Сергей не выдержал, схватил ремень, очень похожий на тот, которым он убил жену много лет назад. Вика успела только испуганно закричать и прикрыть голову руками.
***
Молодая женщина сидела на веранде летнего кафе и наслаждалась закатом. Дышалось легко и свободно, пожалуй, впервые за много лет. Она лениво рассматривала прохожих сквозь солнечные очки. Хотя она могла не опасаться, в этом городе и стране её никто не знал, а встретить знакомых маловероятно. Но чем чёрт не шутит? Вот она чуть и подкорректировала внешность. И не только внешность. Имя тоже теперь было другое. Виктория мертва и покоится предположительно в болоте.

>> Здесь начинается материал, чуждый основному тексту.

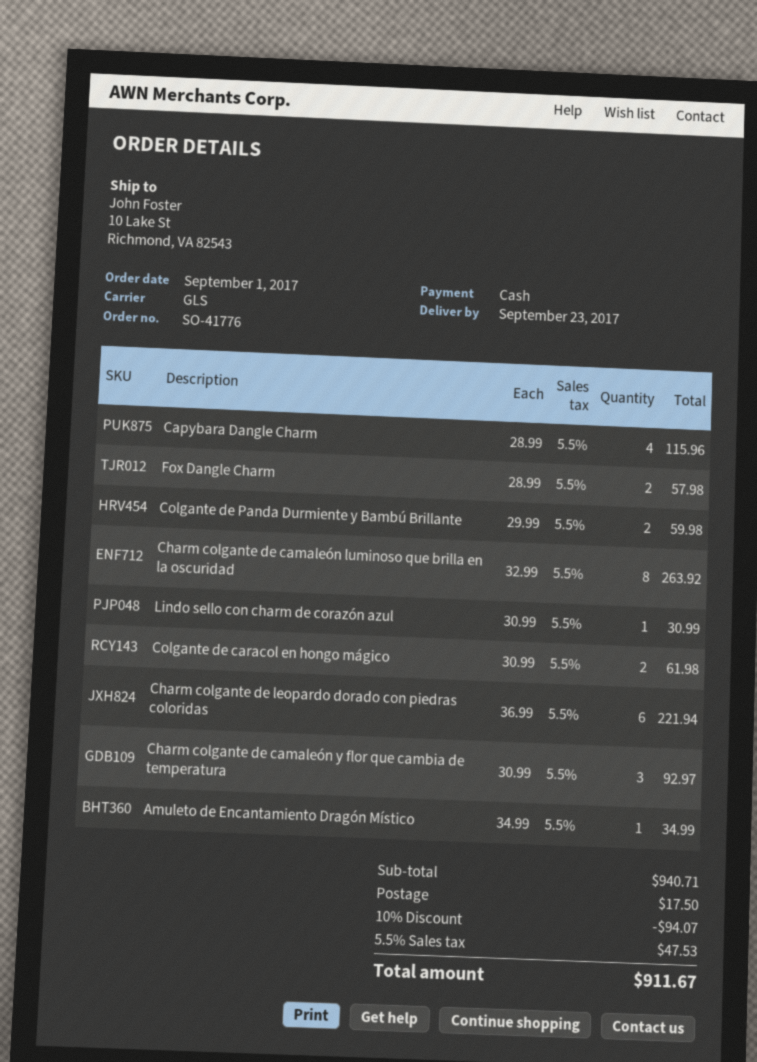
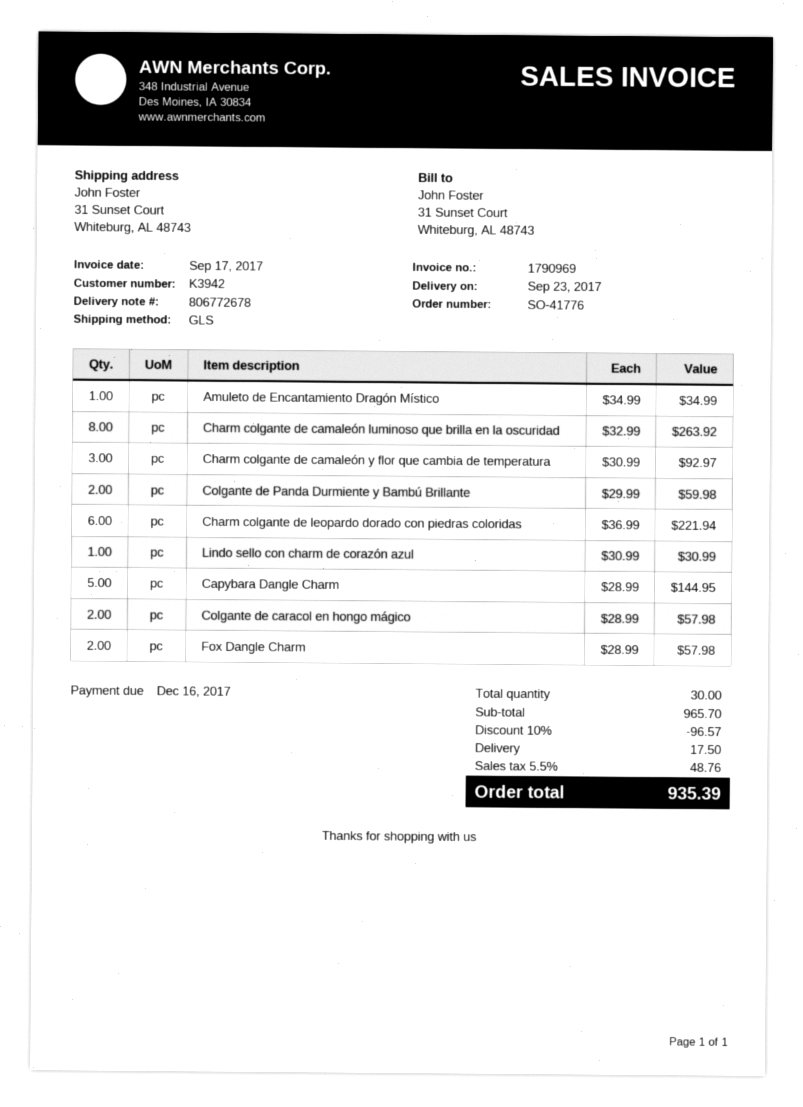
ship to: 10 Lake St, Richmond, VA 82543 -> 31 Sunset Court, Whiteburg, AL 48743
Capybara Dangle Charm: 4 x 28.99 = 115.96 -> 5 x 28.99 = 144.95
Colgante de caracol en hongo mágico: 2 x 30.99 = 61.98 -> 2 x 28.99 = 57.98
subtotal: 940.71 -> 965.70
discount: 10% = 94.07 -> 10% = 96.57
tax: 5.5% = 47.53 -> 5.5% = 48.76
total: 911.67 -> 935.39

Девушка ни о чём не жалела. Её помощник сообщил ей перед вылетом в другую страну, что Сергей скончался в СИЗО. Сокамерники проснулись от его крика, он тыкал пальцем в угол, и орал как ненормальный. Пара затрещин привела его в чувство, но в ту же ночь он умудрился повеситься на собственной шконке, соорудив из майки петлю. Интересно, что вся камера спала сном праведников и никто ничего не видел.